TASK TO CARRY OUT ->
Copy out the data below as written; omit any images.

Before-and-after change data
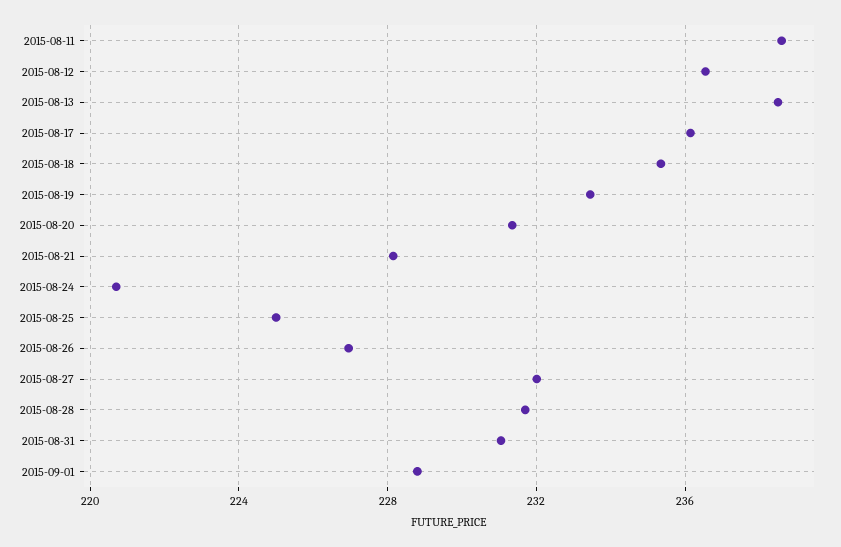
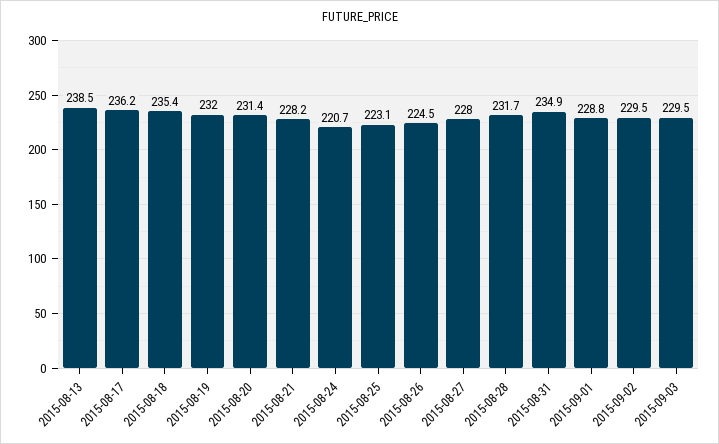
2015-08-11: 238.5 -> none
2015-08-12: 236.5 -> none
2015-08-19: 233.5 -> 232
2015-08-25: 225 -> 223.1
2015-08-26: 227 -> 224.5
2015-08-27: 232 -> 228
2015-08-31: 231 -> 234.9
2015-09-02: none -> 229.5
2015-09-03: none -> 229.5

RESPONSE BELOW ->
2015-08-11: 238.5 -> none
2015-08-12: 236.5 -> none
2015-08-19: 233.5 -> 232
2015-08-25: 225 -> 223.1
2015-08-26: 227 -> 224.5
2015-08-27: 232 -> 228
2015-08-31: 231 -> 234.9
2015-09-02: none -> 229.5
2015-09-03: none -> 229.5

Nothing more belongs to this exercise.